:: Directions for this task ::
Return the data below in full and exactly, except that the pictures are dropped.

(Front-end code edit data)
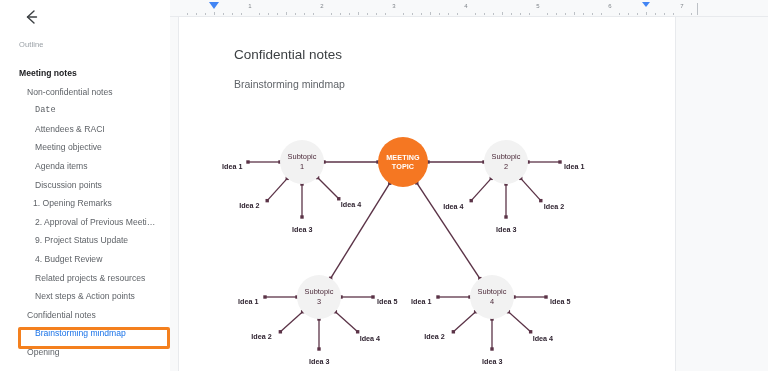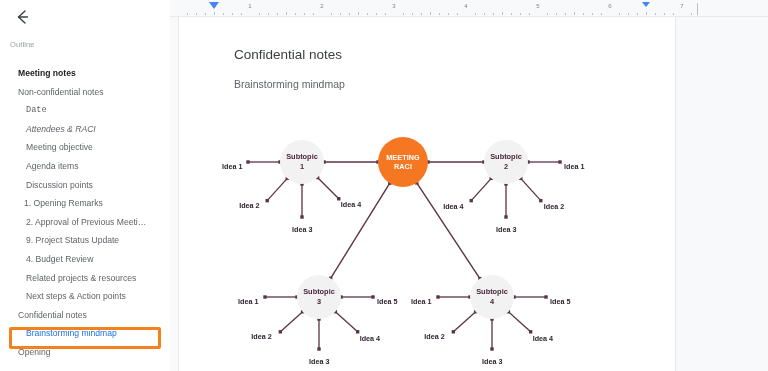"Outline" #sidebar { left: 3px -> 12px }
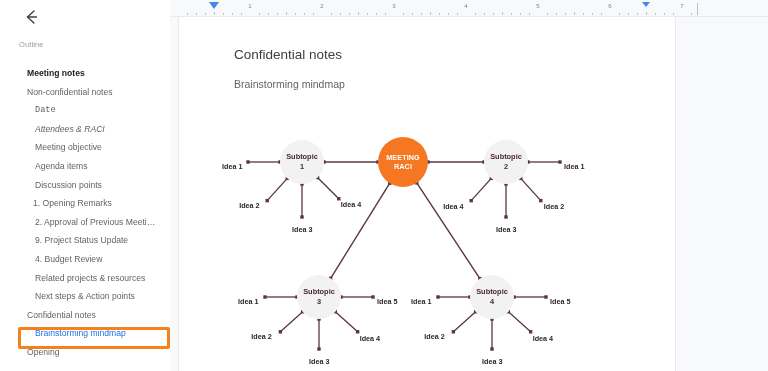"Meeting notes" div.outline-item { margin-left: 8px -> none }
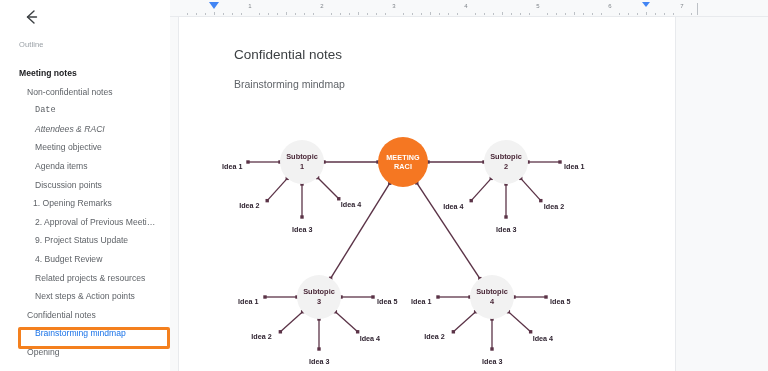"Attendees & RACI" div.outline-item { font-style: italic -> none }
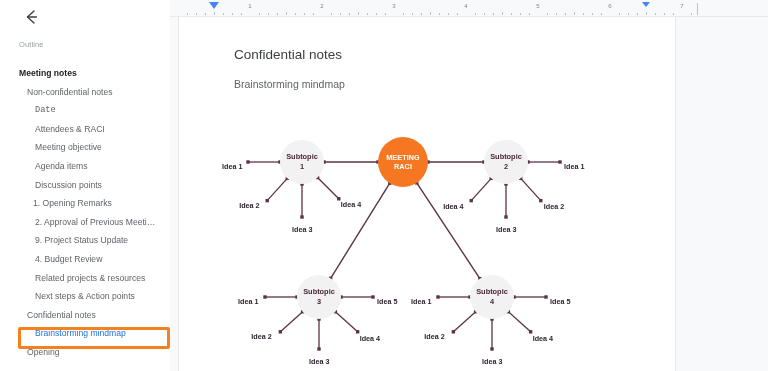"Subtopic" .node.sub { font-weight: bold -> normal }
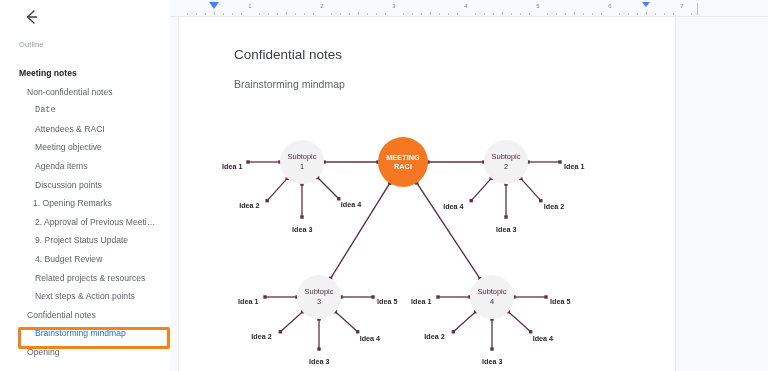"RACI" span { text: RACI -> TOPIC }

:: Response area ::
"Outline" #sidebar { left: 3px -> 12px }
"Meeting notes" div.outline-item { margin-left: 8px -> none }
"Attendees & RACI" div.outline-item { font-style: italic -> none }
"Subtopic" .node.sub { font-weight: bold -> normal }
"RACI" span { text: RACI -> TOPIC }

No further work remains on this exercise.